• _TASK INSTRUCTIONS_:
A faithful, word-for-word copy of the data below is required, without pictures.

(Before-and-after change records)

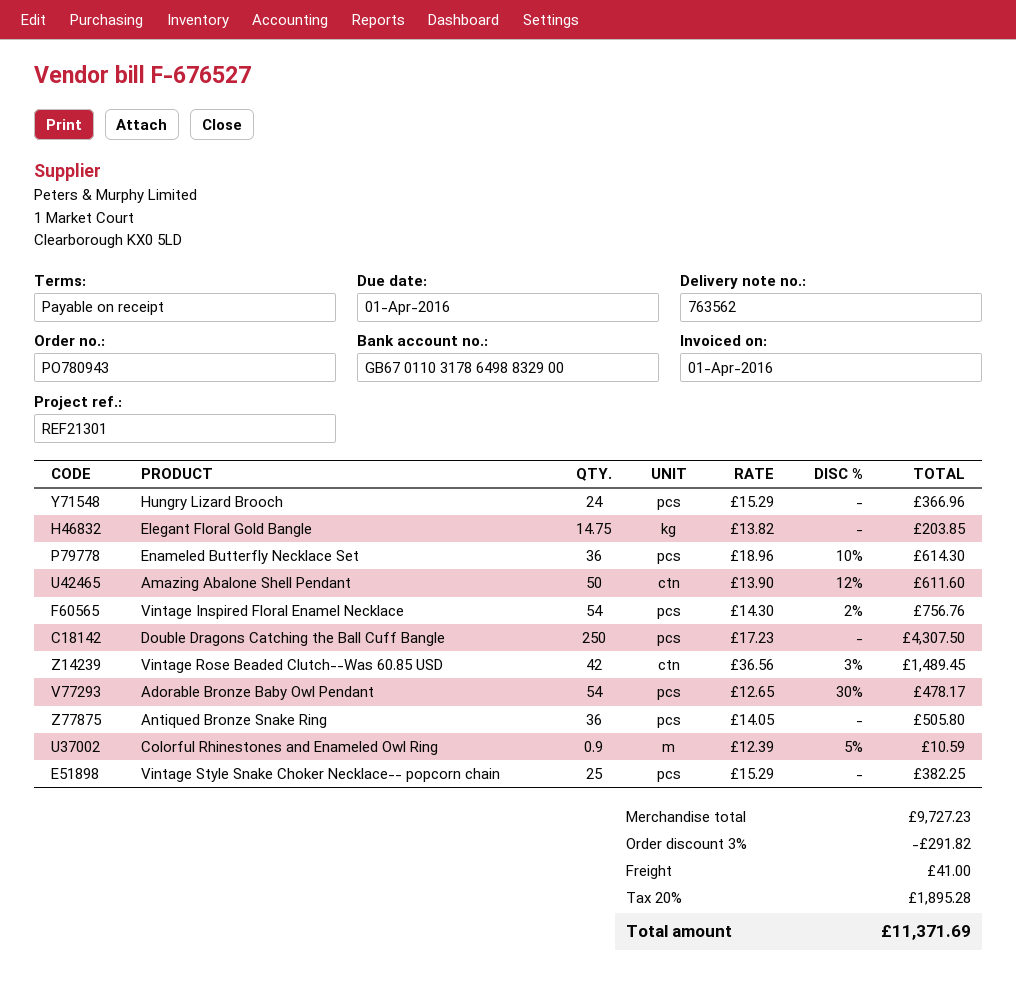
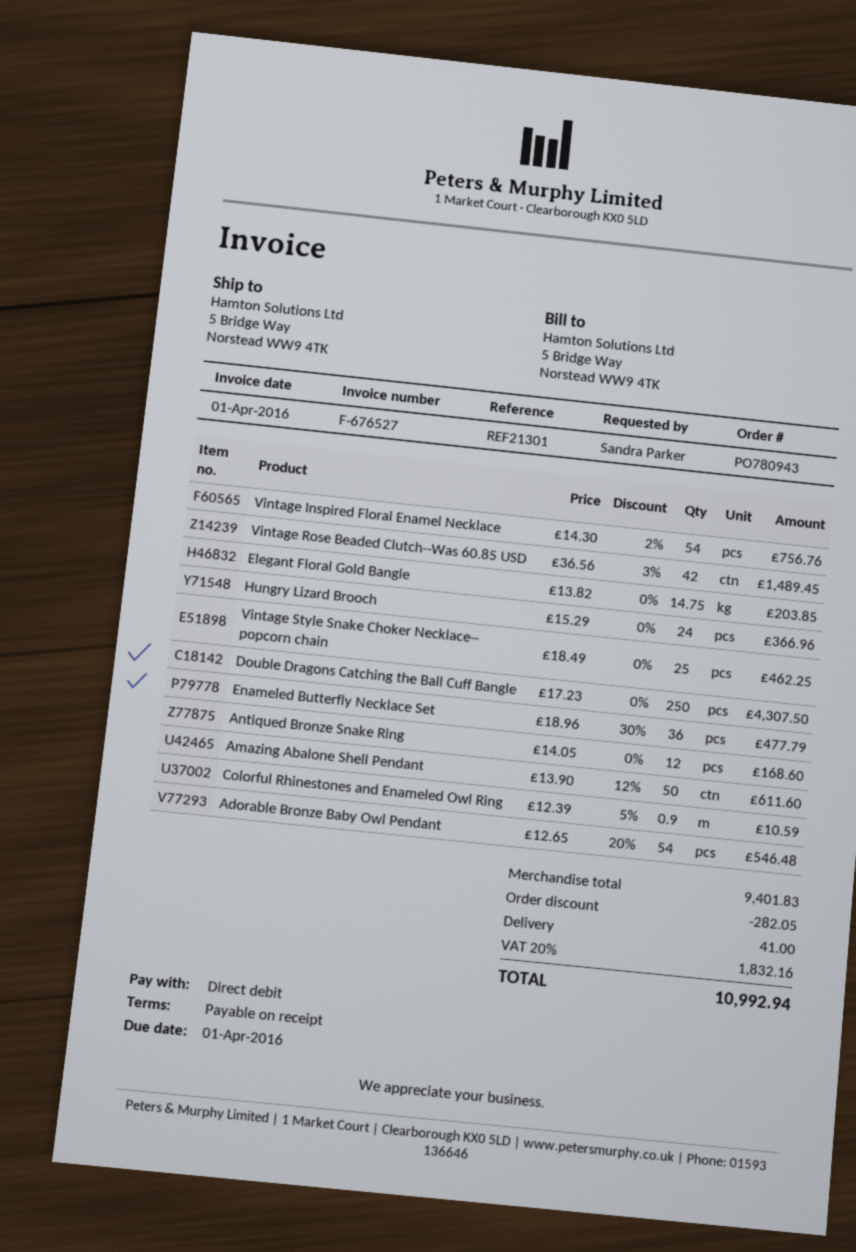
Enameled Butterfly Necklace Set: 36 x 18.96 - 10% = 614.30 -> 36 x 18.96 - 30% = 477.79
Adorable Bronze Baby Owl Pendant: 54 x 12.65 - 30% = 478.17 -> 54 x 12.65 - 20% = 546.48
Antiqued Bronze Snake Ring: 36 x 14.05 = 505.80 -> 12 x 14.05 = 168.60
Vintage Style Snake Choker Necklace-- popcorn chain: 25 x 15.29 = 382.25 -> 25 x 18.49 = 462.25
subtotal: 9727.23 -> 9401.83
discount: 291.82 -> 282.05
tax: 20% = 1895.28 -> 20% = 1832.16
total: 11371.69 -> 10992.94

• _ANSWER BOX_:
Enameled Butterfly Necklace Set: 36 x 18.96 - 10% = 614.30 -> 36 x 18.96 - 30% = 477.79
Adorable Bronze Baby Owl Pendant: 54 x 12.65 - 30% = 478.17 -> 54 x 12.65 - 20% = 546.48
Antiqued Bronze Snake Ring: 36 x 14.05 = 505.80 -> 12 x 14.05 = 168.60
Vintage Style Snake Choker Necklace-- popcorn chain: 25 x 15.29 = 382.25 -> 25 x 18.49 = 462.25
subtotal: 9727.23 -> 9401.83
discount: 291.82 -> 282.05
tax: 20% = 1895.28 -> 20% = 1832.16
total: 11371.69 -> 10992.94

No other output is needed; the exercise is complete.